▸ Goal of the exercise
Your task is to find every line in the records that holds the string "this" and copy it.

[Exercise material]

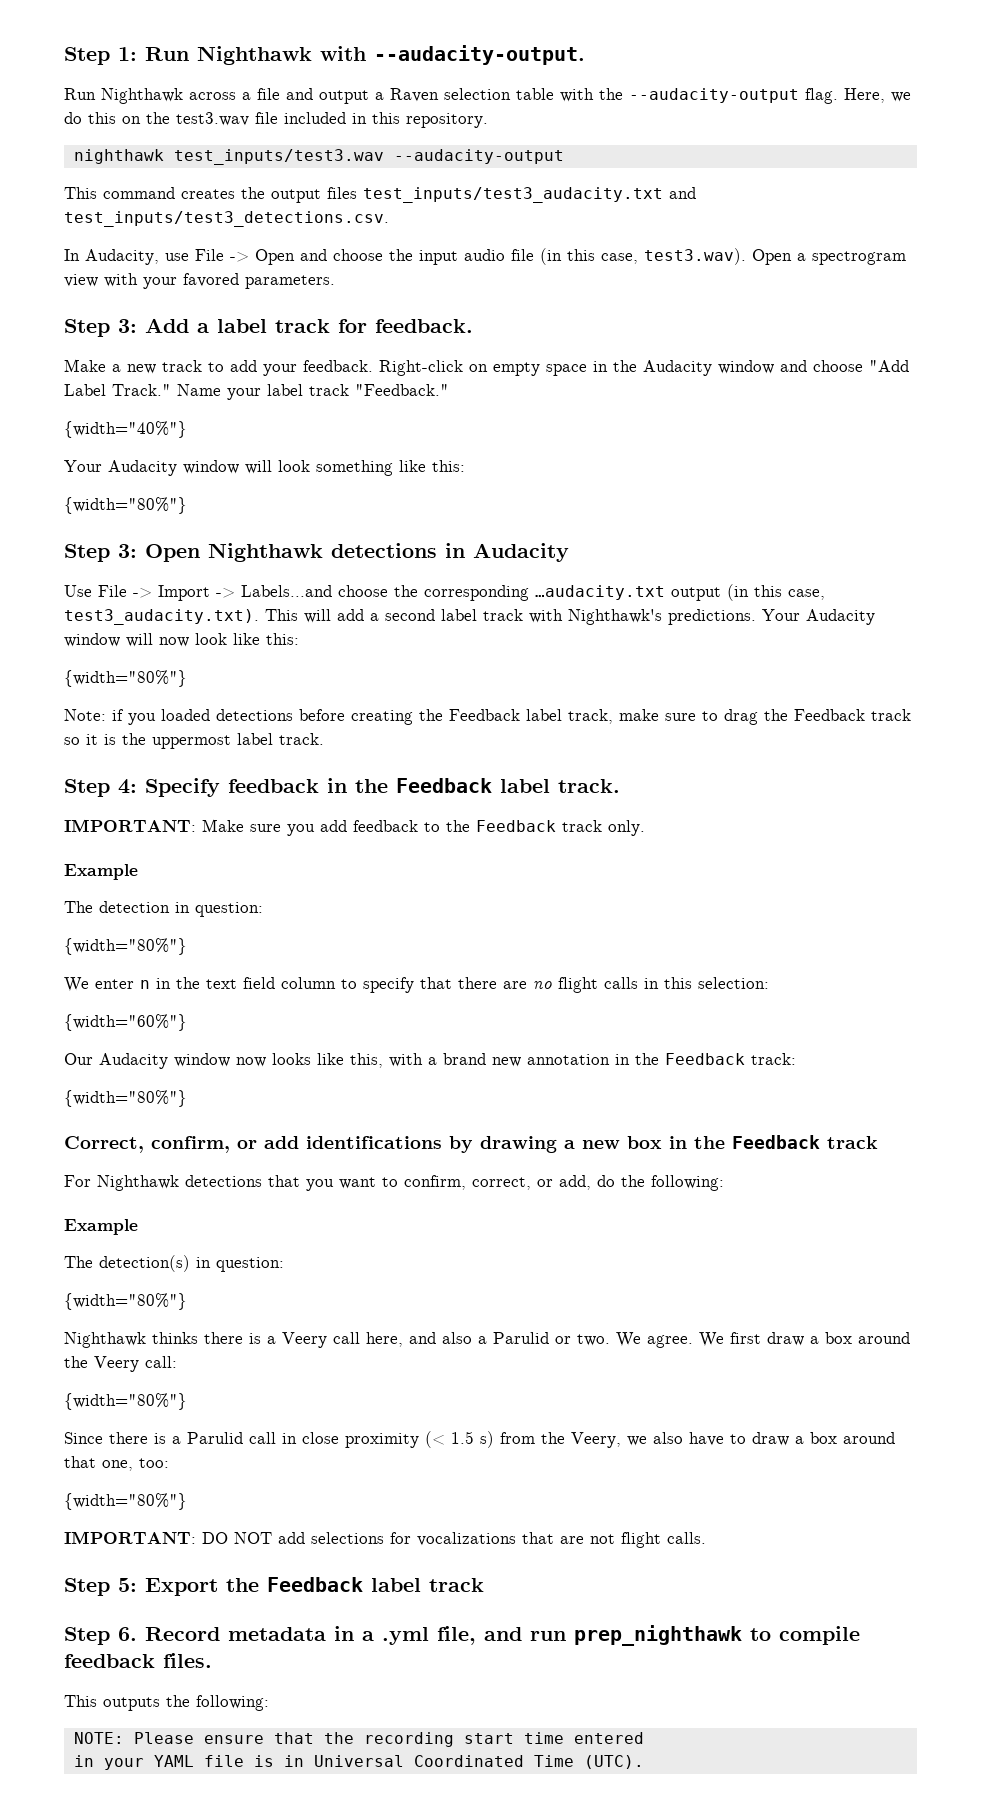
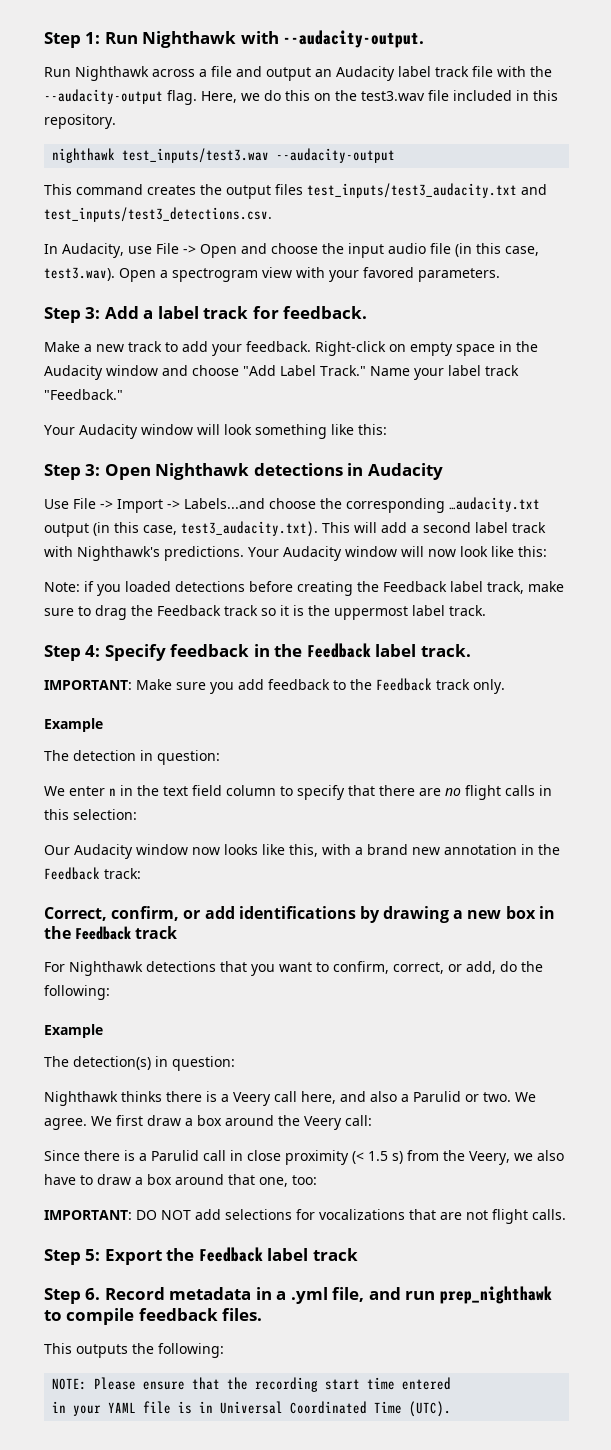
- Run Nighthawk across a file and output a Raven selection table with the --audacity-output flag.
+ Run Nighthawk across a file and output an Audacity label track file with the --audacity-output flag.
- {width="40%"}
  Your Audacity window will look something like this:
- {width="80%"}
  Your Audacity window will now look like this:
- {width="80%"}
  The detection in question:
- {width="80%"}
- {width="60%"}
  Our Audacity window now looks like this, with a brand new annotation in the Feedback track:
- {width="80%"}
  The detection(s) in question:
- {width="80%"}
  We first draw a box around the Veery call:
- {width="80%"}
  Since there is a Parulid call in close proximity (< 1.5 s) from the Veery, we also have to draw a box around that one, too:
- {width="80%"}

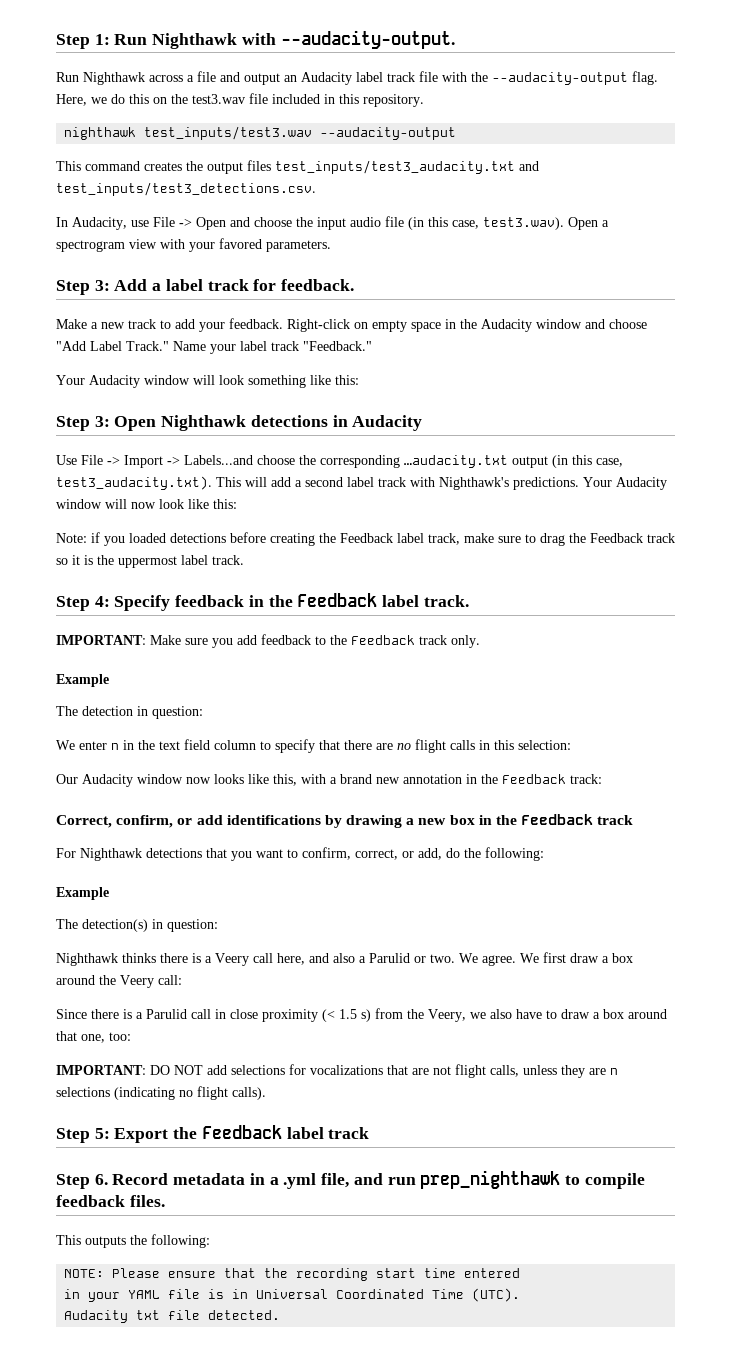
- IMPORTANT: DO NOT add selections for vocalizations that are not flight calls.
+ IMPORTANT: DO NOT add selections for vocalizations that are not flight calls, unless they are n selections (indicating no flight calls).
+ Audacity txt file detected.

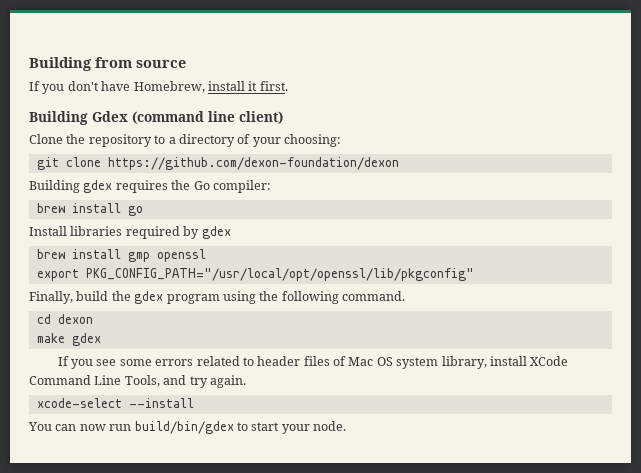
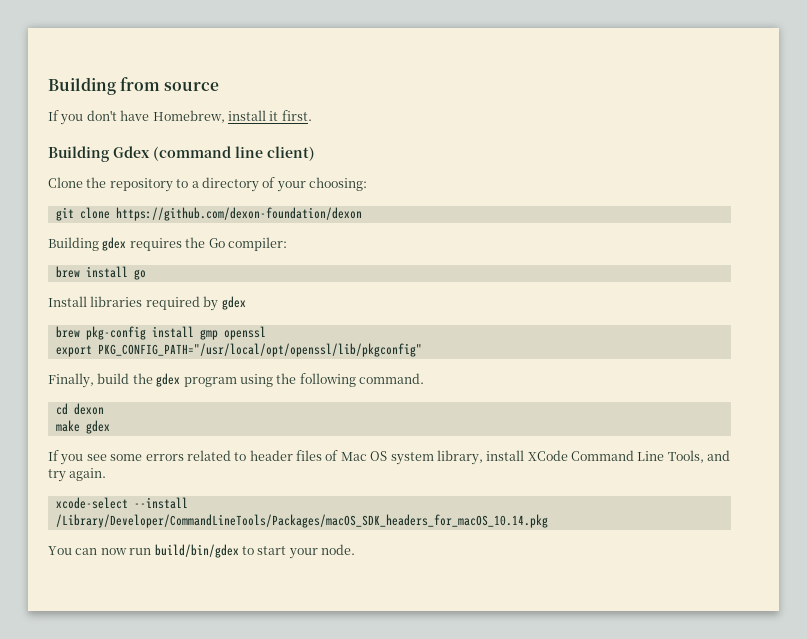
- brew install gmp openssl
+ brew pkg-config install gmp openssl
+ /Library/Developer/CommandLineTools/Packages/macOS_SDK_headers_for_macOS_10.14.pkg

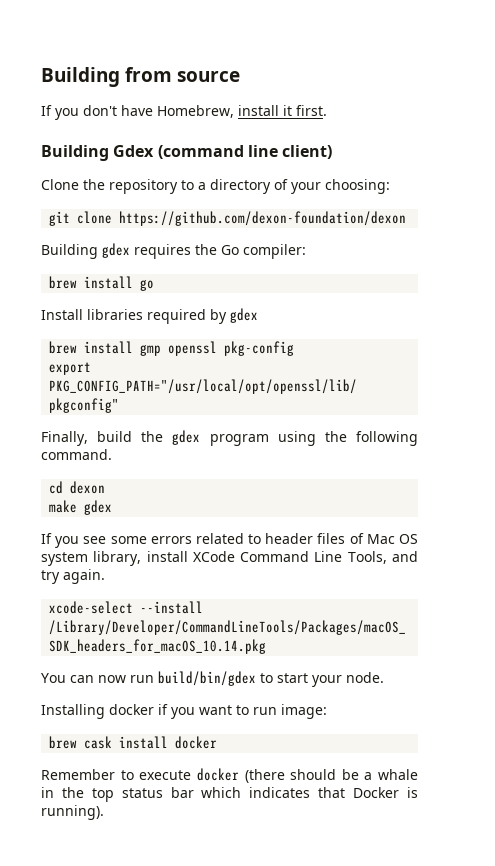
- brew pkg-config install gmp openssl
+ brew install gmp openssl pkg-config
+ Installing docker if you want to run image:
+ brew cask install docker
+ Remember to execute docker (there should be a whale in the top status bar which indicates that Docker is running).

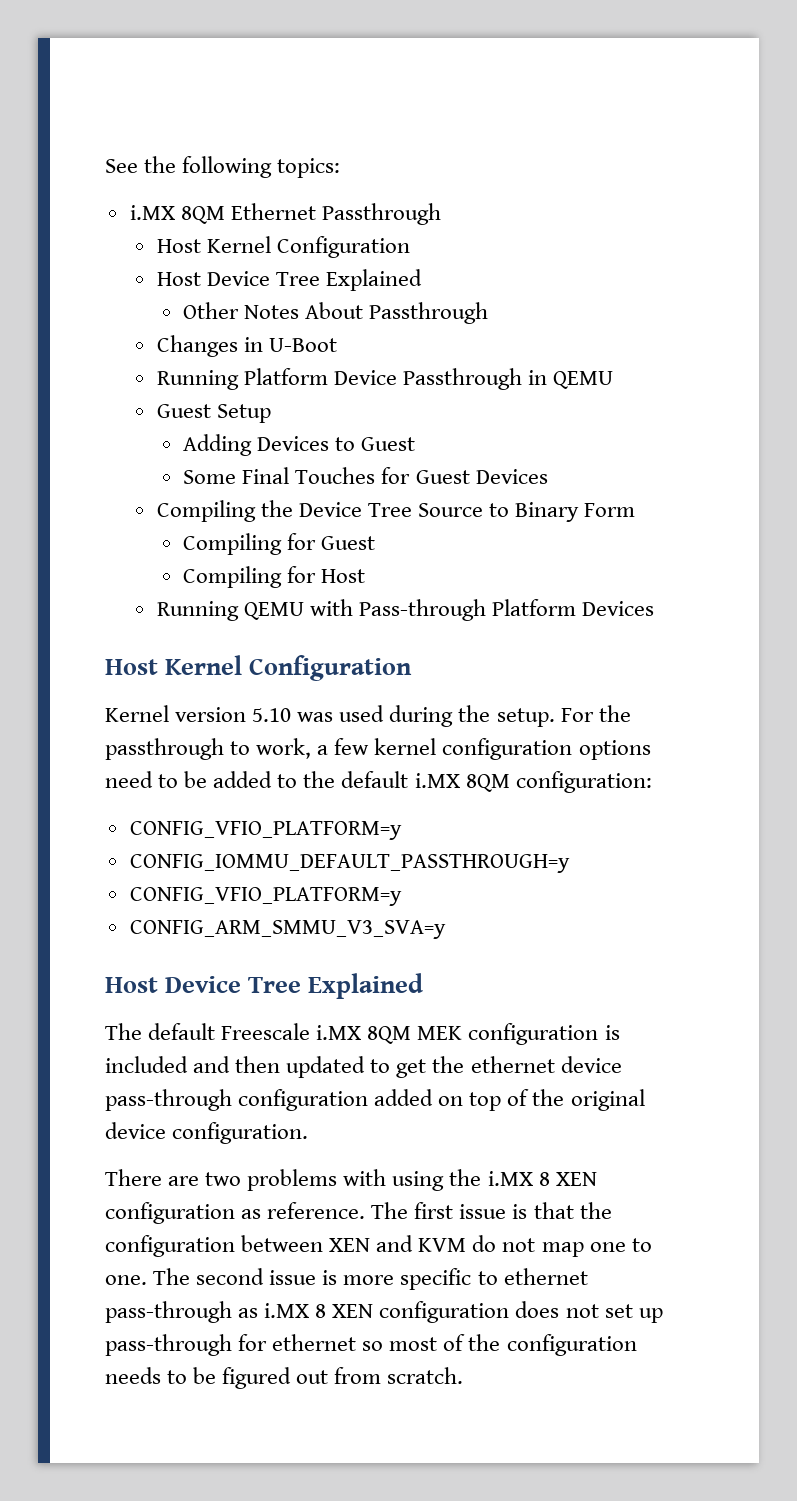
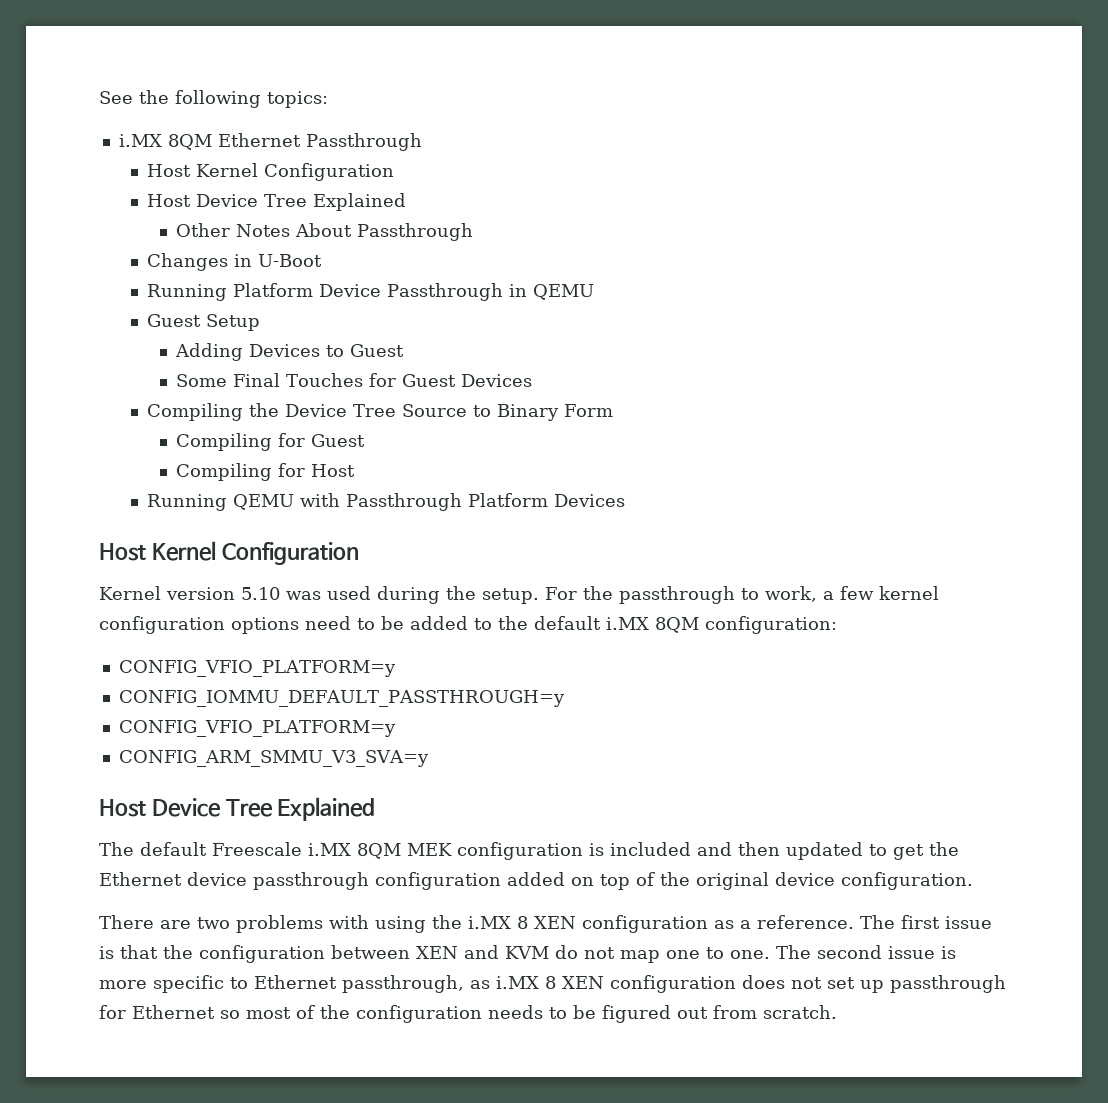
- Running QEMU with Pass-through Platform Devices
+ Running QEMU with Passthrough Platform Devices
- The default Freescale i.MX 8QM MEK configuration is included and then updated to get the ethernet device pass-through configuration added on top of the original device configuration.
+ The default Freescale i.MX 8QM MEK configuration is included and then updated to get the Ethernet device passthrough configuration added on top of the original device configuration.
- There are two problems with using the i.MX 8 XEN configuration as reference.
+ There are two problems with using the i.MX 8 XEN configuration as a reference.
- The second issue is more specific to ethernet pass-through as i.MX 8 XEN configuration does not set up pass-through for ethernet so most of the configuration needs to be figured out from scratch.
+ The second issue is more specific to Ethernet passthrough, as i.MX 8 XEN configuration does not set up passthrough for Ethernet so most of the configuration needs to be figured out from scratch.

[/Exercise material]

▸ Exercise result
  Your Audacity window will look something like this:
  Your Audacity window will now look like this:
  Our Audacity window now looks like this, with a brand new annotation in the Feedback track:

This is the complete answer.